All lines in the records below that hold "solid" are to be shown.

• **STORED DATA**:
--- --- ---

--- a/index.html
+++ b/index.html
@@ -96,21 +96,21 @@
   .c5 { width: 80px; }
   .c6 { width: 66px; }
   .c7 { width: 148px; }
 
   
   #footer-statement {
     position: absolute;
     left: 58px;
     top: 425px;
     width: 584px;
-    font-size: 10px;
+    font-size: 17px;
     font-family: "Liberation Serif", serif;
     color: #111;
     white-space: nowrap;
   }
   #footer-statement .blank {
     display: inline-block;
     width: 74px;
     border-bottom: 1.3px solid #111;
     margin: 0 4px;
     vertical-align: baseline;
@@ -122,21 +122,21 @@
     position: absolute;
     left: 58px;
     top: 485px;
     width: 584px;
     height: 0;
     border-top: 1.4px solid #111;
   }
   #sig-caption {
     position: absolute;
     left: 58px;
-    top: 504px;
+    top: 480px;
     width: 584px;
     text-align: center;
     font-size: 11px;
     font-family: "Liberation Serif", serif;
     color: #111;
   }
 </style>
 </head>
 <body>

--- --- ---

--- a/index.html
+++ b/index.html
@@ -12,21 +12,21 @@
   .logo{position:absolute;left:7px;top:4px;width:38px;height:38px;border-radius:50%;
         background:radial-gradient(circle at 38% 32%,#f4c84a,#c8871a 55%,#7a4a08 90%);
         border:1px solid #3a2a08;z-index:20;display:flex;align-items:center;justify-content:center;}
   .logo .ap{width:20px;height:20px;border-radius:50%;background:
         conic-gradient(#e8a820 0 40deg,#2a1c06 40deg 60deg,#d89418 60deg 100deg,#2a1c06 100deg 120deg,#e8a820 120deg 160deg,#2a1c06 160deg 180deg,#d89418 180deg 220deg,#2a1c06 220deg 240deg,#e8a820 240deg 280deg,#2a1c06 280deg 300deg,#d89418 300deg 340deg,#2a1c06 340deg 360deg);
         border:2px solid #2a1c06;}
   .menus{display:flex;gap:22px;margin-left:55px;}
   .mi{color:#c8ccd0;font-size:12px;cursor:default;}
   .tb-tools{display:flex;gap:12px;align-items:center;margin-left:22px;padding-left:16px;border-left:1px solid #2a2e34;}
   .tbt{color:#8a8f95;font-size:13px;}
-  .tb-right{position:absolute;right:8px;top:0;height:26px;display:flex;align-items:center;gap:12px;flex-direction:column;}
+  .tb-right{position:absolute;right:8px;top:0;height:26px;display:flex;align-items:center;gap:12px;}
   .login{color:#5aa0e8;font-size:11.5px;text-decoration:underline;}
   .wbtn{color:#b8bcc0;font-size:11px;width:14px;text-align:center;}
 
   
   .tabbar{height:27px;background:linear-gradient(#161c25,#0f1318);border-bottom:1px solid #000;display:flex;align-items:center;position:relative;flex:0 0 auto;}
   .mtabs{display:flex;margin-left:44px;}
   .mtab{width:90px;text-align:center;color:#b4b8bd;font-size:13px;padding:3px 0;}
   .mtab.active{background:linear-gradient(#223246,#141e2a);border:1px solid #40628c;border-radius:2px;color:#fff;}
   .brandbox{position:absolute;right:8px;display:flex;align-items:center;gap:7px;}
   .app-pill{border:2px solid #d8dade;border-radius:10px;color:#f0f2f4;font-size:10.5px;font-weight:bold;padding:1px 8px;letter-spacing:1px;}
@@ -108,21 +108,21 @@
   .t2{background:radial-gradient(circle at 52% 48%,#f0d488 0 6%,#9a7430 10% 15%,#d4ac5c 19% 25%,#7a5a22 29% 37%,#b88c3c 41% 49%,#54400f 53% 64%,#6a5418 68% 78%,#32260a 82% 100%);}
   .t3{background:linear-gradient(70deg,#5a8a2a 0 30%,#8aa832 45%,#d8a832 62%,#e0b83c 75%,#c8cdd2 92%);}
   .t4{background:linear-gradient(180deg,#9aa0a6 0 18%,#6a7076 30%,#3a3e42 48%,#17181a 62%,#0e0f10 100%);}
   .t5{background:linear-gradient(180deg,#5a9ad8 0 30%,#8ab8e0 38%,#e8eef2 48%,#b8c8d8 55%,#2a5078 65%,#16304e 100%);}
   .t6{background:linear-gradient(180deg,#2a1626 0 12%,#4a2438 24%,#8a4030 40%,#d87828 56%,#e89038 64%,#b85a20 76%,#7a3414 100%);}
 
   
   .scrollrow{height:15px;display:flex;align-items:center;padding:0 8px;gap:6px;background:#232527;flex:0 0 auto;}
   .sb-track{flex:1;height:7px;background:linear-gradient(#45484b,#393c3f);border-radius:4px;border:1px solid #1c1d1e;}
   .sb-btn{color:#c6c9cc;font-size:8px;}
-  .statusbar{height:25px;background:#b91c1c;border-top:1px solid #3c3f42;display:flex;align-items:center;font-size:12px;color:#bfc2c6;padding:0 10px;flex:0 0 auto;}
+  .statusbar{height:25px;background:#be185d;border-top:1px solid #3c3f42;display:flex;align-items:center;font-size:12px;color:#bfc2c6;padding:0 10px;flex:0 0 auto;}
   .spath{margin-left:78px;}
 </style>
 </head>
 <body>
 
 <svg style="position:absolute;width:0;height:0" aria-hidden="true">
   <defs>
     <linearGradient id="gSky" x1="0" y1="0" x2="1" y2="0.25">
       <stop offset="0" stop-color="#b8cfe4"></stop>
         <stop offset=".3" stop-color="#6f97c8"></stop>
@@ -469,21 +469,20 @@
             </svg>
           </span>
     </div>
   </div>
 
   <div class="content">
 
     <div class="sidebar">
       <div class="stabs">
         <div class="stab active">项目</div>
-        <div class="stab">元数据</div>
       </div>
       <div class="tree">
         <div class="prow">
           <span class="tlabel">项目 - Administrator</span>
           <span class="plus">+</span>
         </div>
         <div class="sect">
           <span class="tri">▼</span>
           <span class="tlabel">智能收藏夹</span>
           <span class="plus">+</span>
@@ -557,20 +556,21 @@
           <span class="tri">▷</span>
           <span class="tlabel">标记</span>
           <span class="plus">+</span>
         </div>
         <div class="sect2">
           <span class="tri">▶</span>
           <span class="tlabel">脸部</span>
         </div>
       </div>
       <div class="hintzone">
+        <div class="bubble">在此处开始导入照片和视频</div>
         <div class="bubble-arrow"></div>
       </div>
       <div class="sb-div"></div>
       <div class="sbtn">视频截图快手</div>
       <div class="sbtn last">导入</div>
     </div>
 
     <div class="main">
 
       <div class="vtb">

--- --- ---

• **TASK RESULT**:
     border-bottom: 1.3px solid #111;
     border-top: 1.4px solid #111;
         border:1px solid #3a2a08;z-index:20;display:flex;align-items:center;justify-content:center;}
         border:2px solid #2a1c06;}
   .tb-tools{display:flex;gap:12px;align-items:center;margin-left:22px;padding-left:16px;border-left:1px solid #2a2e34;}
   .tabbar{height:27px;background:linear-gradient(#161c25,#0f1318);border-bottom:1px solid #000;display:flex;align-items:center;position:relative;flex:0 0 auto;}
   .mtab.active{background:linear-gradient(#223246,#141e2a);border:1px solid #40628c;border-radius:2px;color:#fff;}
   .app-pill{border:2px solid #d8dade;border-radius:10px;color:#f0f2f4;font-size:10.5px;font-weight:bold;padding:1px 8px;letter-spacing:1px;}
   .sb-track{flex:1;height:7px;background:linear-gradient(#45484b,#393c3f);border-radius:4px;border:1px solid #1c1d1e;}
-  .statusbar{height:25px;background:#b91c1c;border-top:1px solid #3c3f42;display:flex;align-items:center;font-size:12px;color:#bfc2c6;padding:0 10px;flex:0 0 auto;}
+  .statusbar{height:25px;background:#be185d;border-top:1px solid #3c3f42;display:flex;align-items:center;font-size:12px;color:#bfc2c6;padding:0 10px;flex:0 0 auto;}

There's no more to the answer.